Pancakes for Supper

Submitted into Contest #271 in response to: Write a story that includes the line “Have we met before?”... view prompt

8 comments

Horror Fiction Fantasy

This story contains themes or mentions of physical violence, gore, or abuse.

It began with the distinct sensation that there was a spider in my shirt.

I was getting up from the kitchen table and I felt its legs scurrying up the bare skin on my back.

I panicked. 

Ignoring the strange looks from my wife and two daughters, I sprinted to the living room and pulled off my shirt, squeezing and pinching the fabric as I pulled it over my head, hoping that I wouldn't inadvertently transfer the little devil to my face.

I turned my shirt inside out. 

I went into the bathroom and looked in the mirror. 

Nothing. 

I slid my shirt back on and walked to the kitchen where the family was finishing up their pancakes.

"What's wrong Daddy?" Esther asked, her eyes wide.

"Wha wong?" Elizabeth chimed in, her face and hands covered in syrup.

Bea looked at me with amusement.

"I just thought there was a bug in my shirt, that's all," I said, sheepishly.

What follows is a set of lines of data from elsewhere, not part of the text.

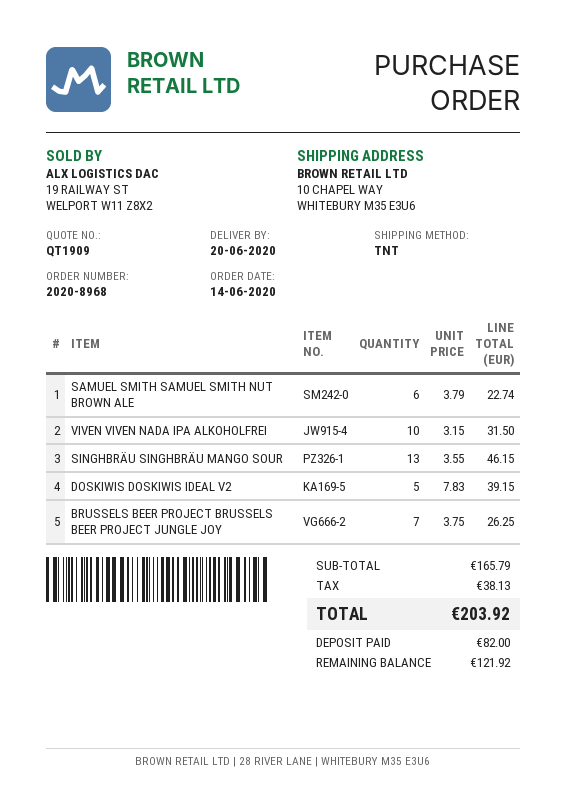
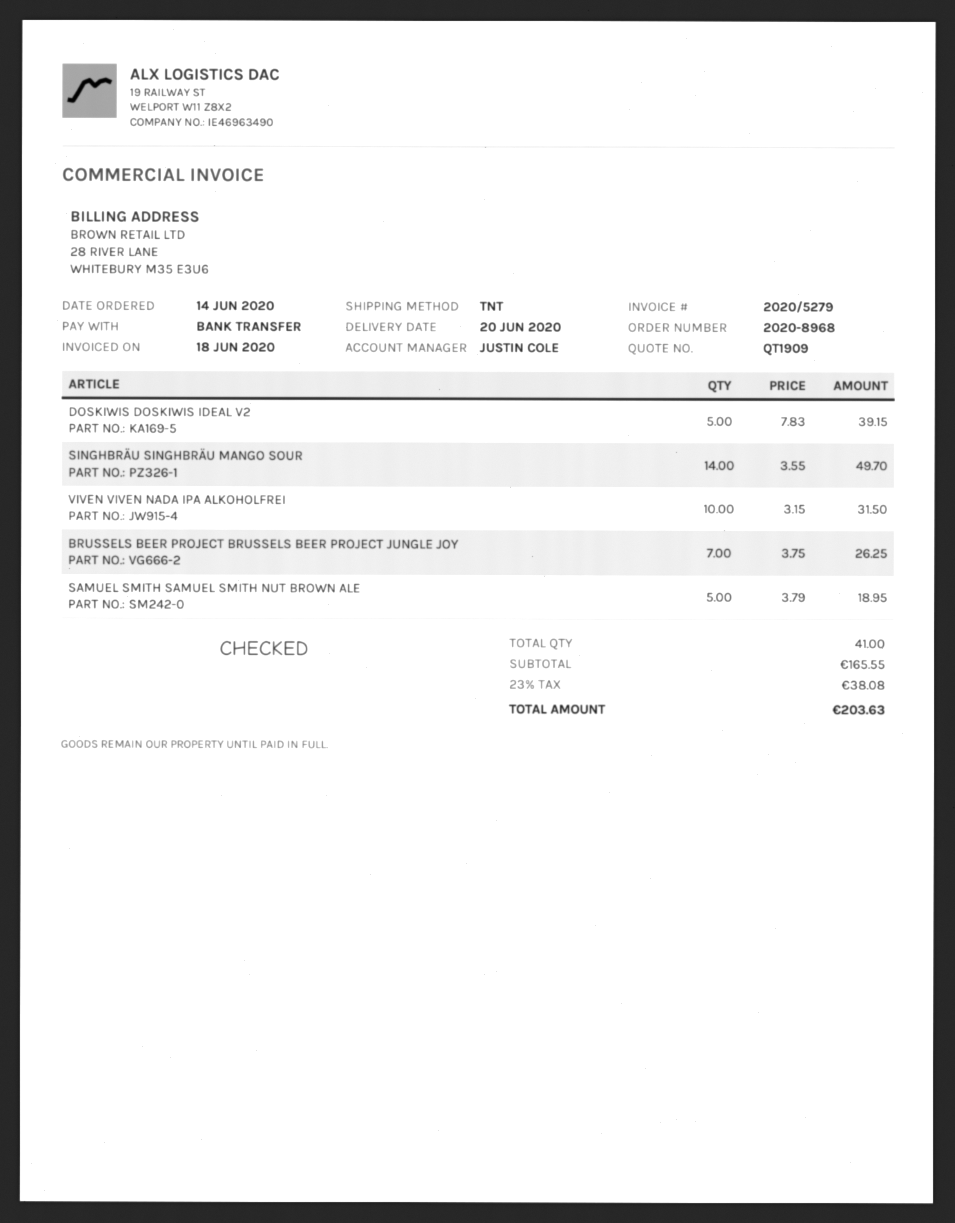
SAMUEL SMITH SAMUEL SMITH NUT BROWN ALE: 6 x 3.79 = 22.74 -> 5 x 3.79 = 18.95
SINGHBRÄU SINGHBRÄU MANGO SOUR: 13 x 3.55 = 46.15 -> 14 x 3.55 = 49.70
subtotal: 165.79 -> 165.55
tax: 38.13 -> 38.08
total: 203.92 -> 203.63

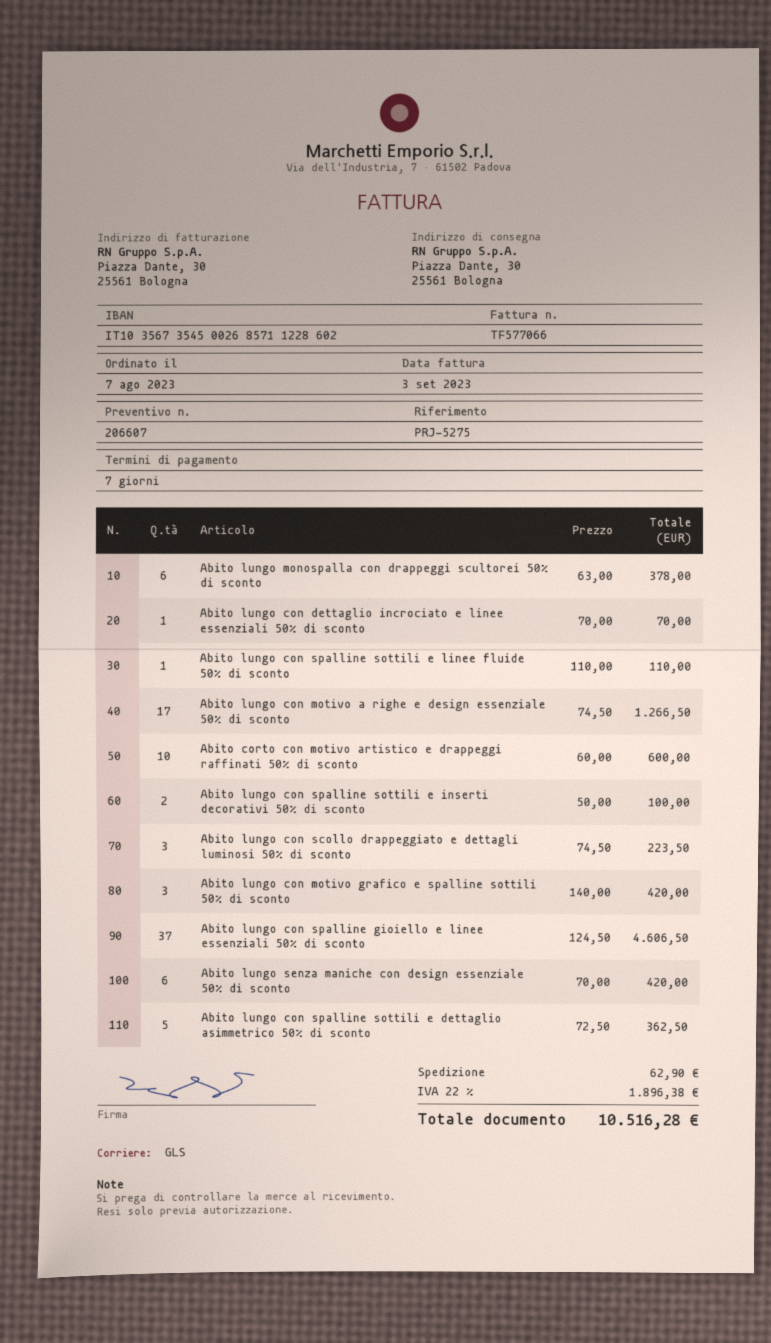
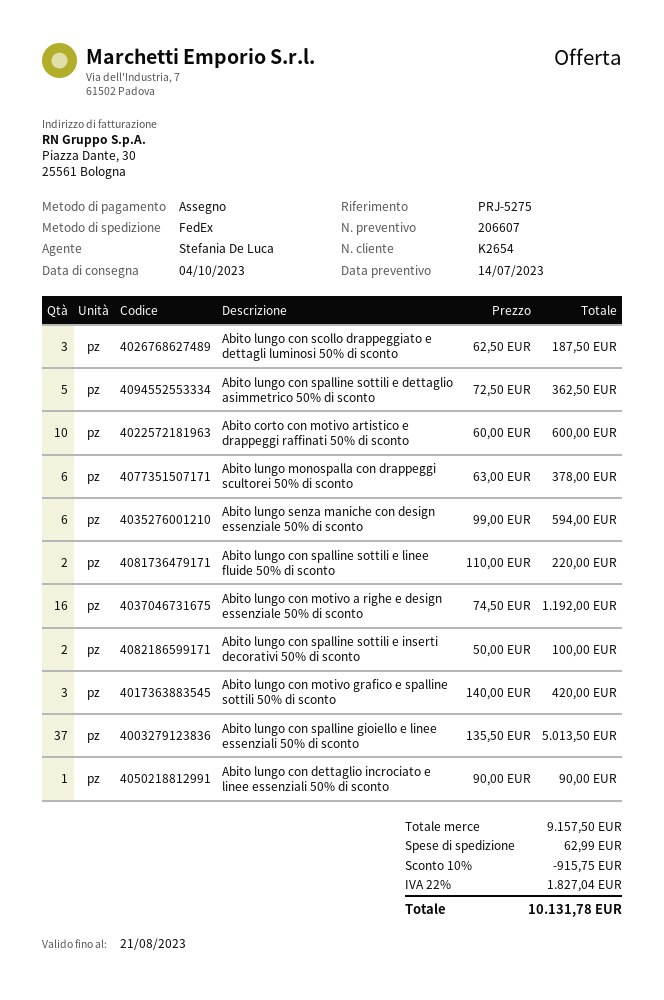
shipping method: GLS -> FedEx
Abito lungo con dettaglio incrociato e linee essenziali 50% di sconto: 1 x 70.00 = 70.00 -> 1 x 90.00 = 90.00
Abito lungo con spalline sottili e linee fluide 50% di sconto: 1 x 110.00 = 110.00 -> 2 x 110.00 = 220.00
Abito lungo con motivo a righe e design essenziale 50% di sconto: 17 x 74.50 = 1266.50 -> 16 x 74.50 = 1192.00
Abito lungo con scollo drappeggiato e dettagli luminosi 50% di sconto: 3 x 74.50 = 223.50 -> 3 x 62.50 = 187.50
Abito lungo con spalline gioiello e linee essenziali 50% di sconto: 37 x 124.50 = 4606.50 -> 37 x 135.50 = 5013.50
Abito lungo senza maniche con design essenziale 50% di sconto: 6 x 70.00 = 420.00 -> 6 x 99.00 = 594.00
discount: none -> 10% = 915.75
shipping: 62.90 -> 62.99
tax: 22% = 1896.38 -> 22% = 1827.04
total: 10516.28 -> 10131.78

But it wasn't just any bug. It was a spider. I was sure of it, though I couldn't explain why. It was shiny brown, one of those with a large bulbous abdomen, and of course, eight hairy legs.

"You're funny!" Esther exclaimed.

"Funny!" Elizabeth echoed from her highchair. Bea was wiping her face, somewhat unsuccessfully.

I walked back into the living room, the floors creaking with each step. 

We lived in an ancient house, one of our neighbors said it was almost 200 years old. 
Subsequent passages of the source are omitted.